Task brief
Please return each entry exactly as it appears, but not the pictures.

(Records from a data source)
== == ==

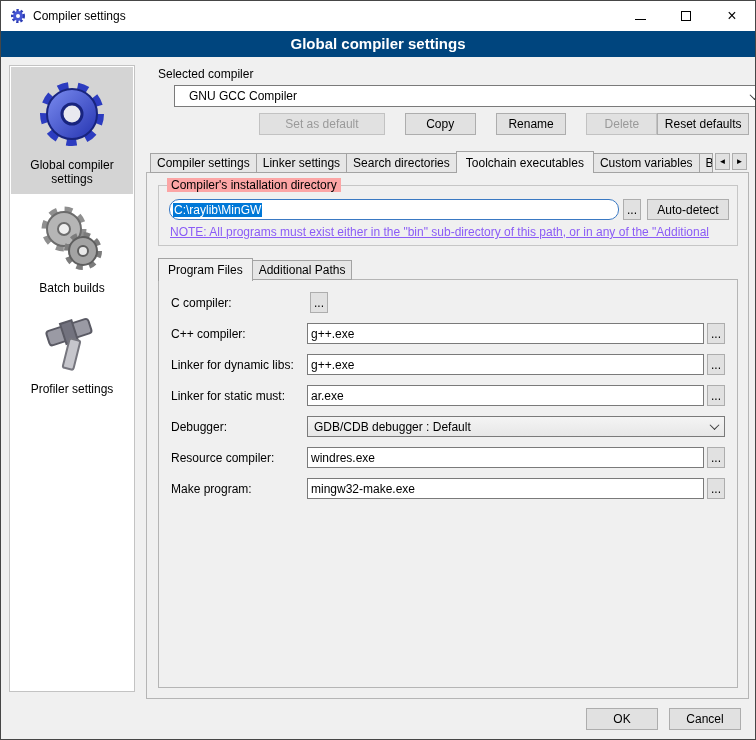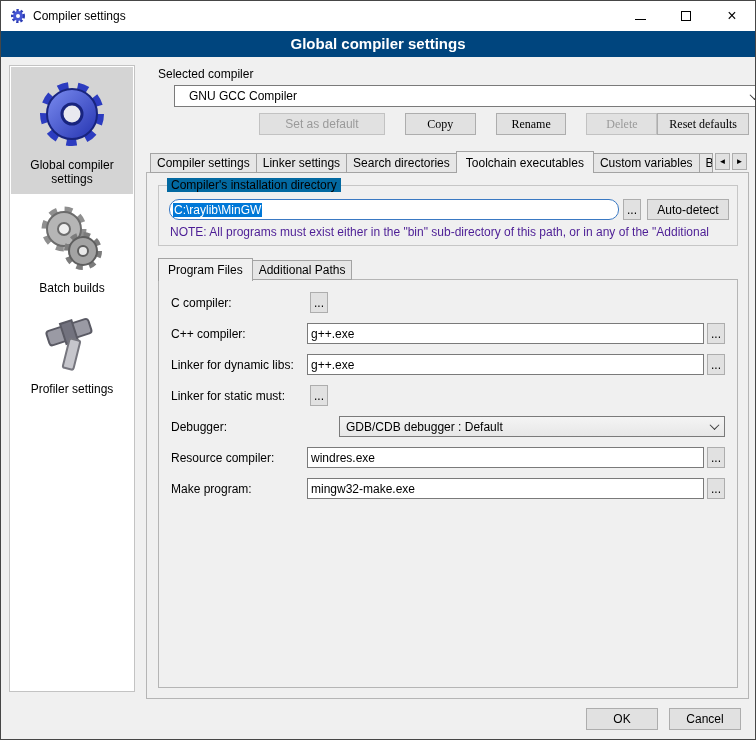"Copy" .btn-row .btn + .btn { font-family: Liberation Serif, serif -> none }
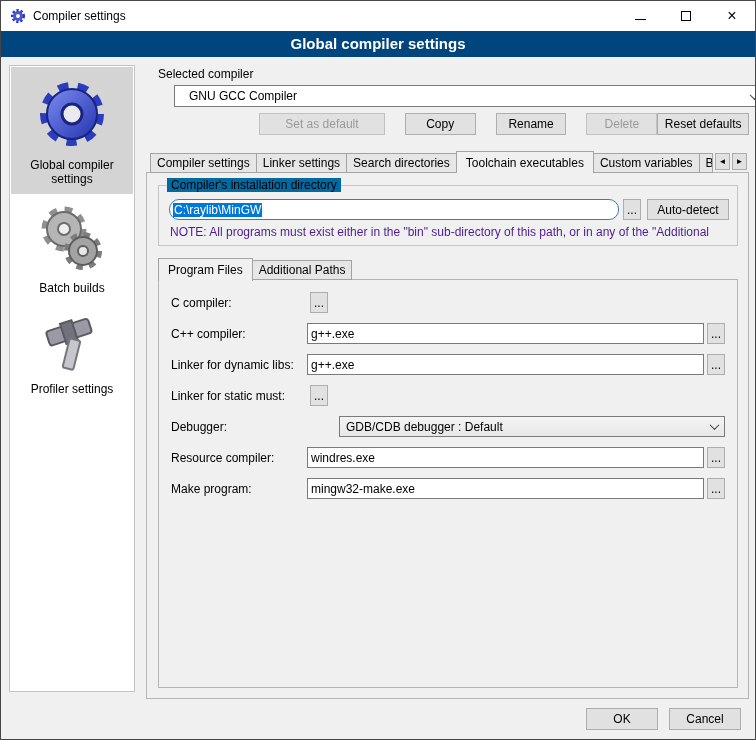"Compiler's installation directory" .groupbox-title { background: #0369a1 -> #fca5a5 }
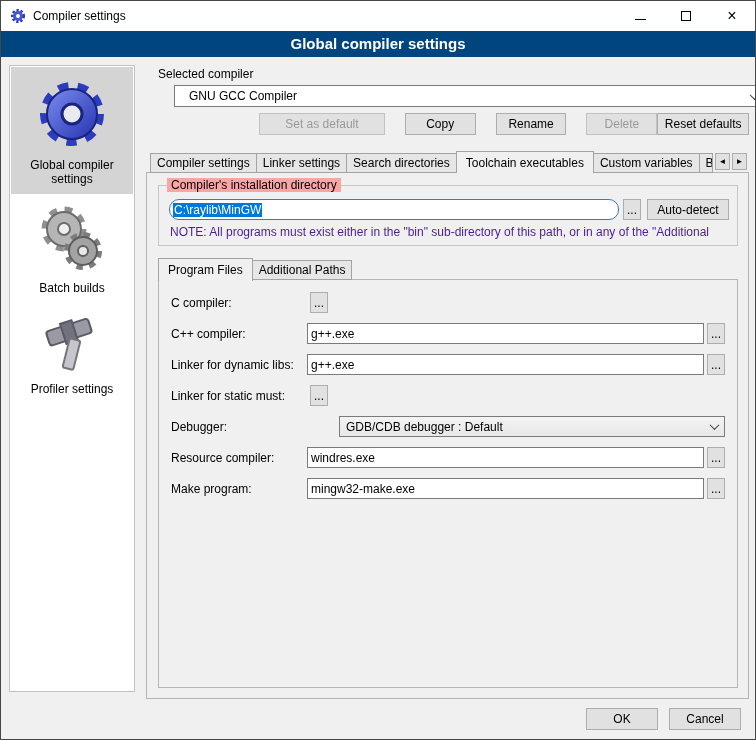"NOTE: All programs must exist" .note { color: #4c1d95 -> #8b5cf6; text-decoration: none -> underline }
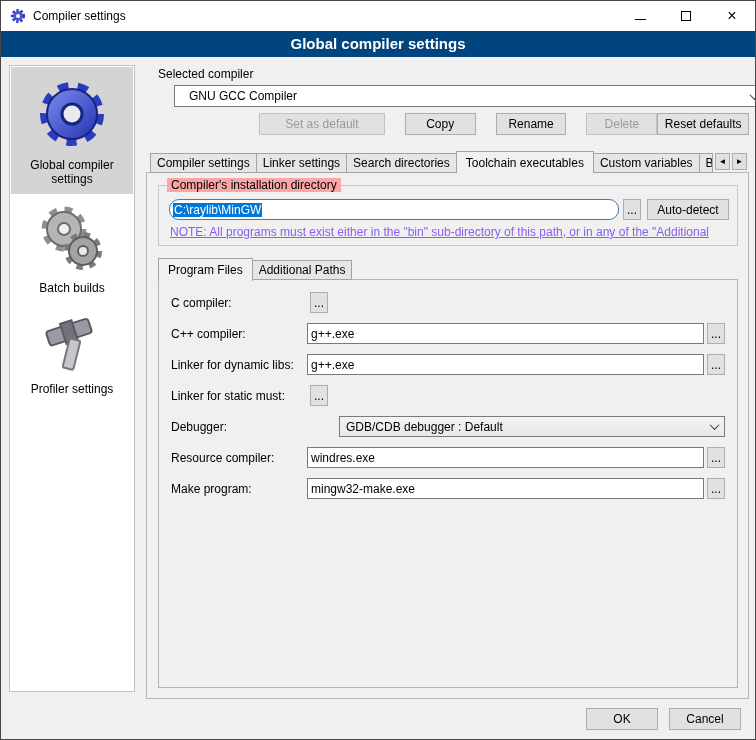"ar.exe" div.text-input { html: none -> <div> <span>ar.exe</span> </div> }
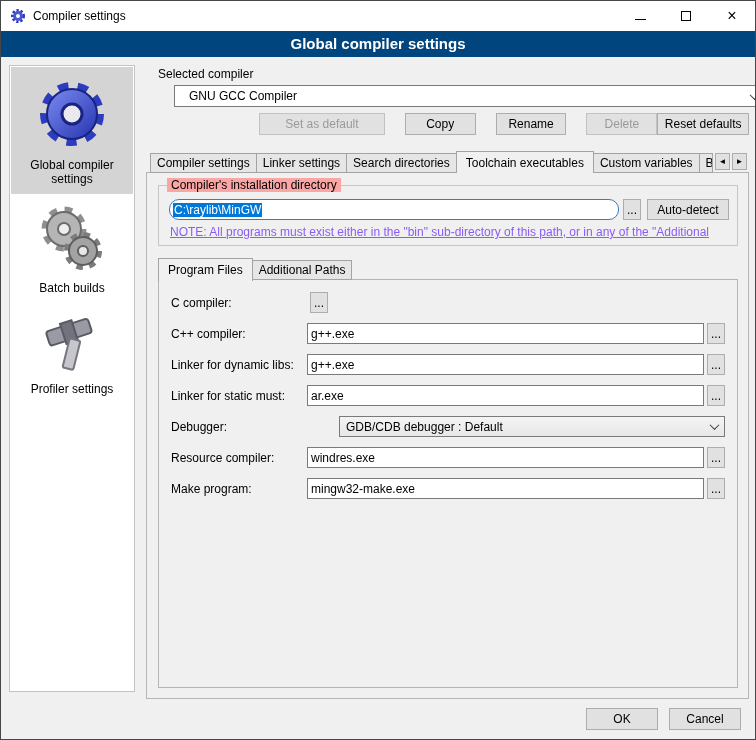"GDB/CDB debugger : Default" .combo { margin-left: 32px -> none }
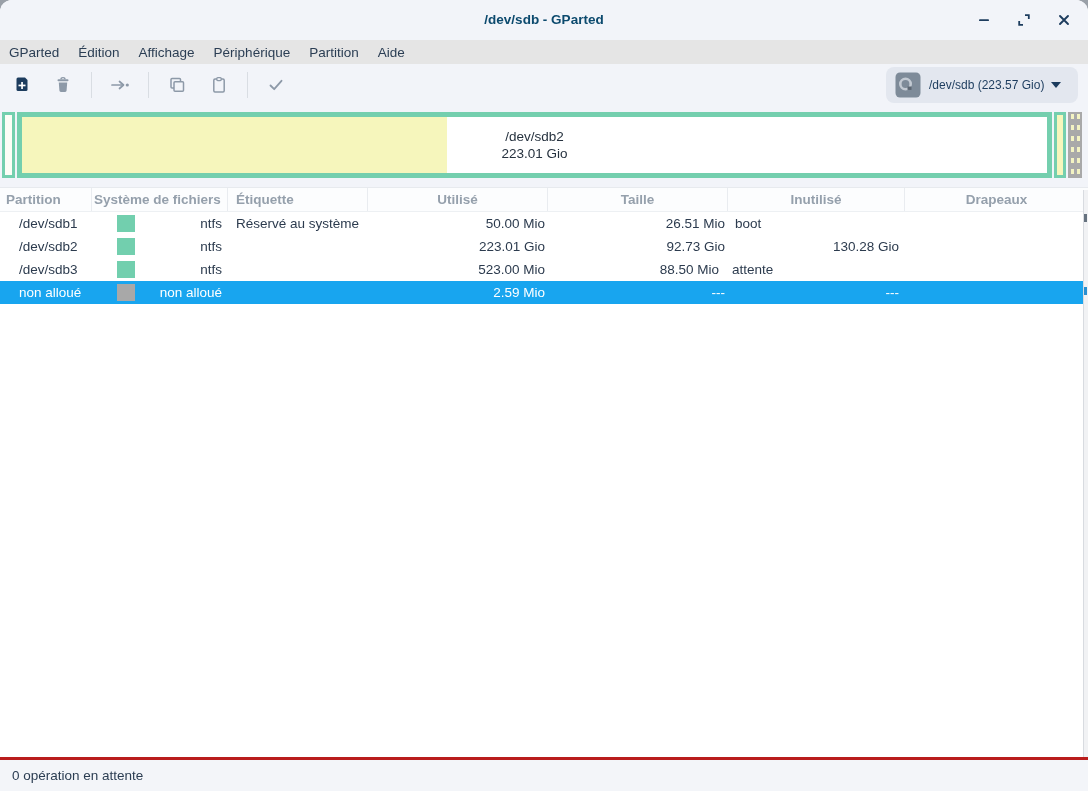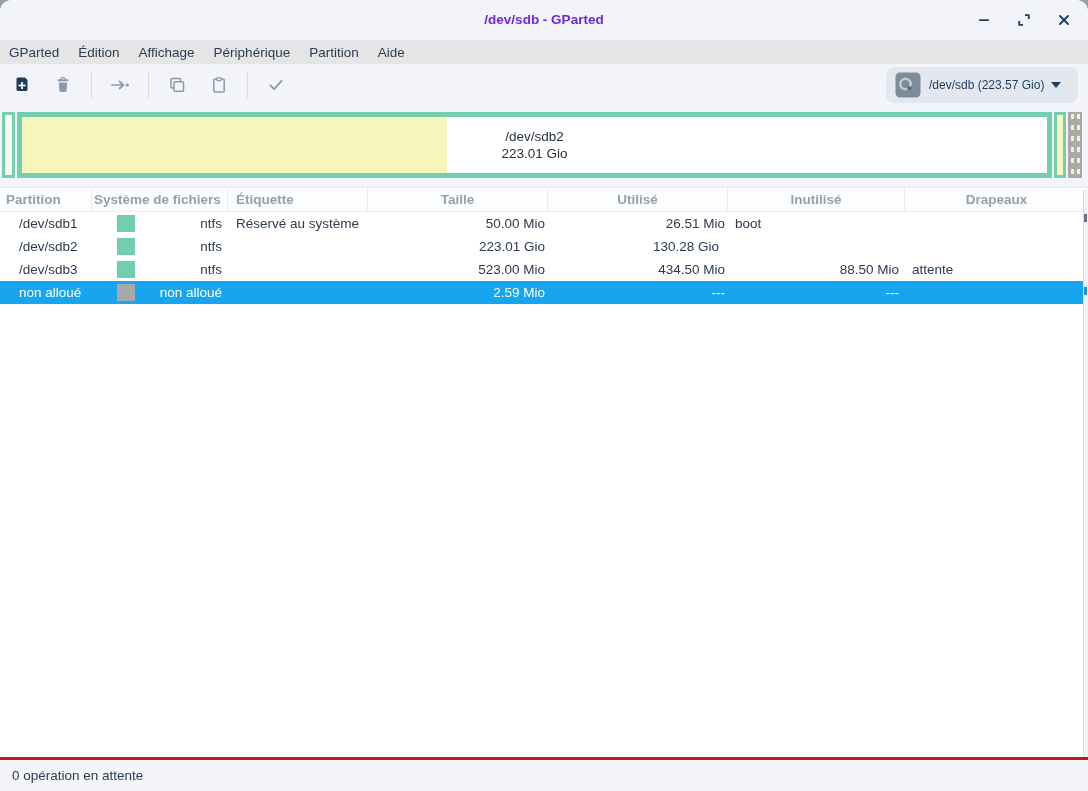"/dev/sdb - GParted" .titlebar .title { color: #6d28d9 -> #0c4a6e }
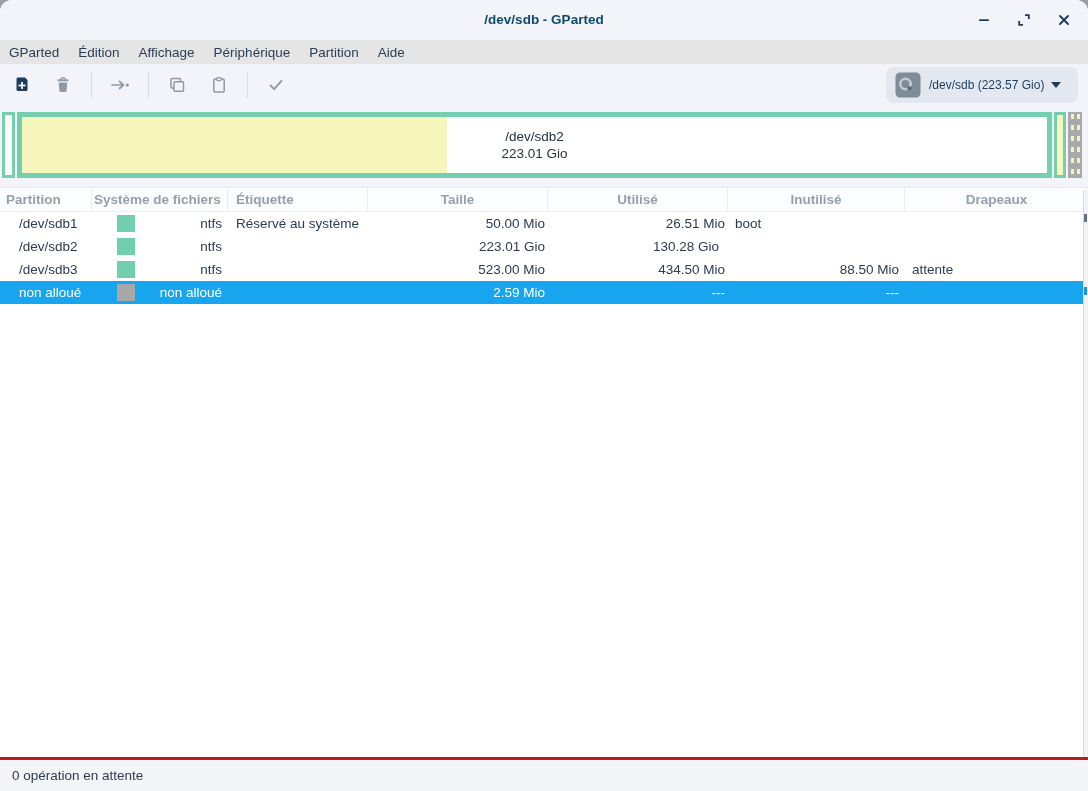"Taille" div.th { order: before "Utilisé" -> after "Utilisé" }
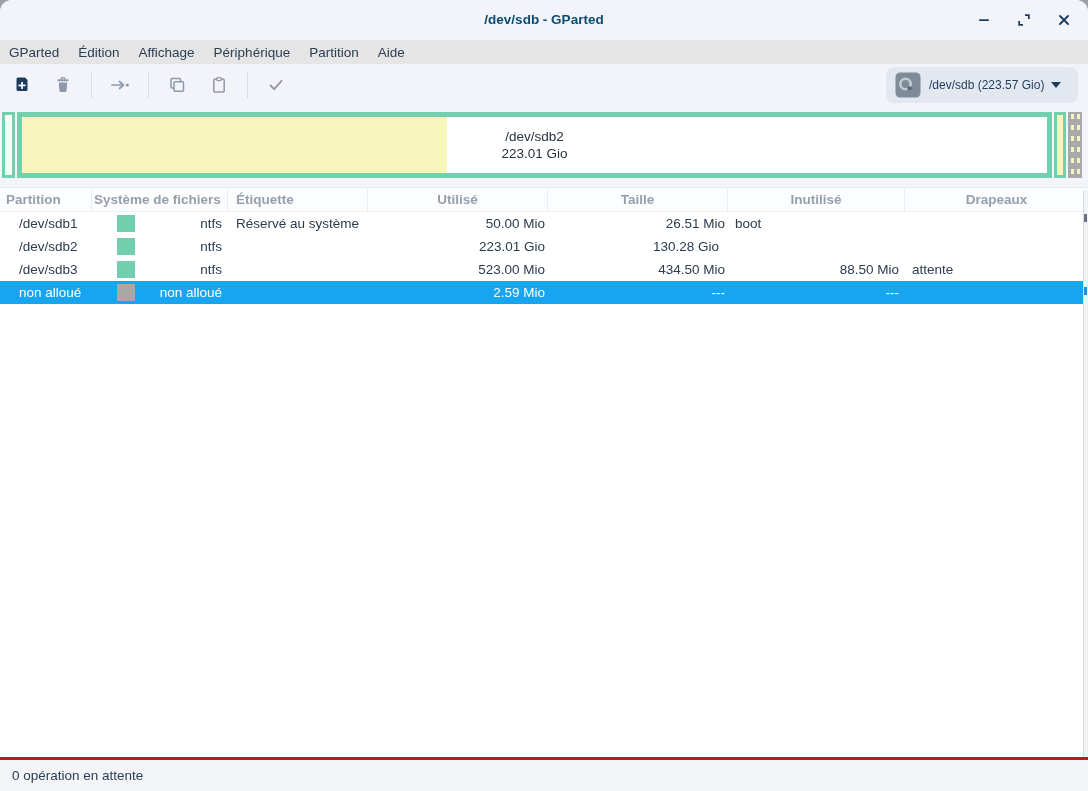"92.73 Gio" div.td { html: none -> <div>92.73 Gio</div> }
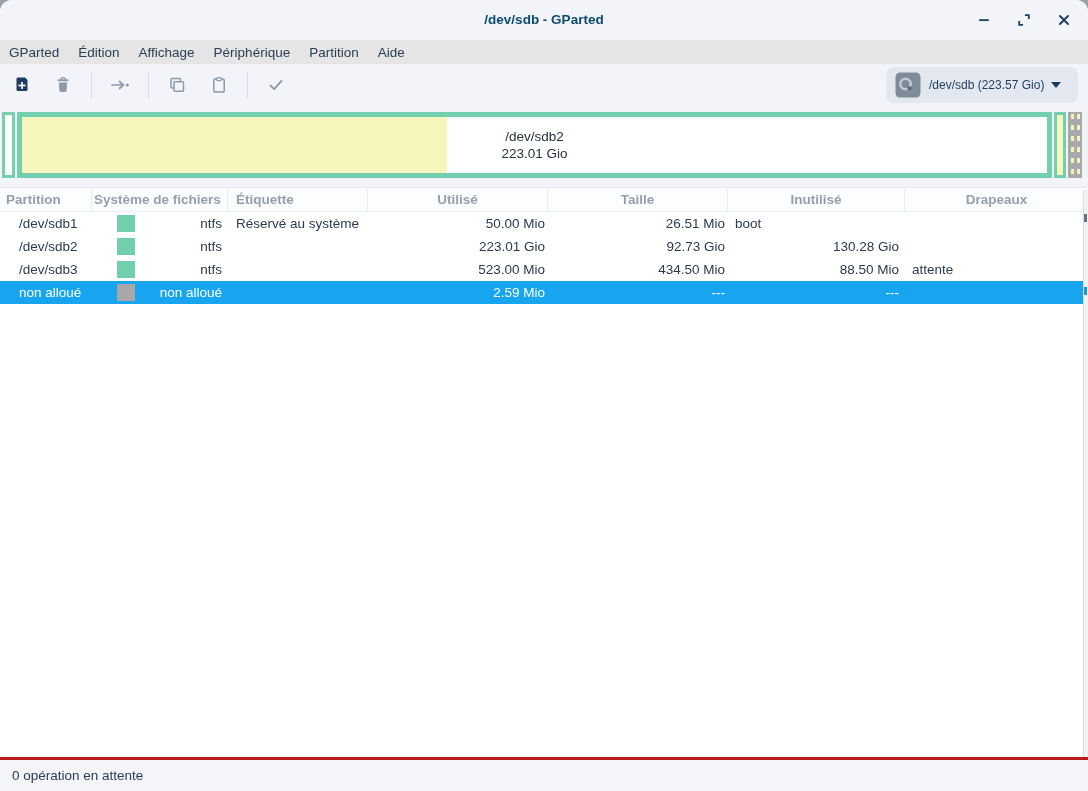"434.50 Mio" div.td { html: <div>434.50 Mio</div> -> none }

== == ==

Worked solution
"Copy" .btn-row .btn + .btn { font-family: Liberation Serif, serif -> none }
"Compiler's installation directory" .groupbox-title { background: #0369a1 -> #fca5a5 }
"NOTE: All programs must exist" .note { color: #4c1d95 -> #8b5cf6; text-decoration: none -> underline }
"ar.exe" div.text-input { html: none -> <div> <span>ar.exe</span> </div> }
"GDB/CDB debugger : Default" .combo { margin-left: 32px -> none }
"/dev/sdb - GParted" .titlebar .title { color: #6d28d9 -> #0c4a6e }
"Taille" div.th { order: before "Utilisé" -> after "Utilisé" }
"92.73 Gio" div.td { html: none -> <div>92.73 Gio</div> }
"434.50 Mio" div.td { html: <div>434.50 Mio</div> -> none }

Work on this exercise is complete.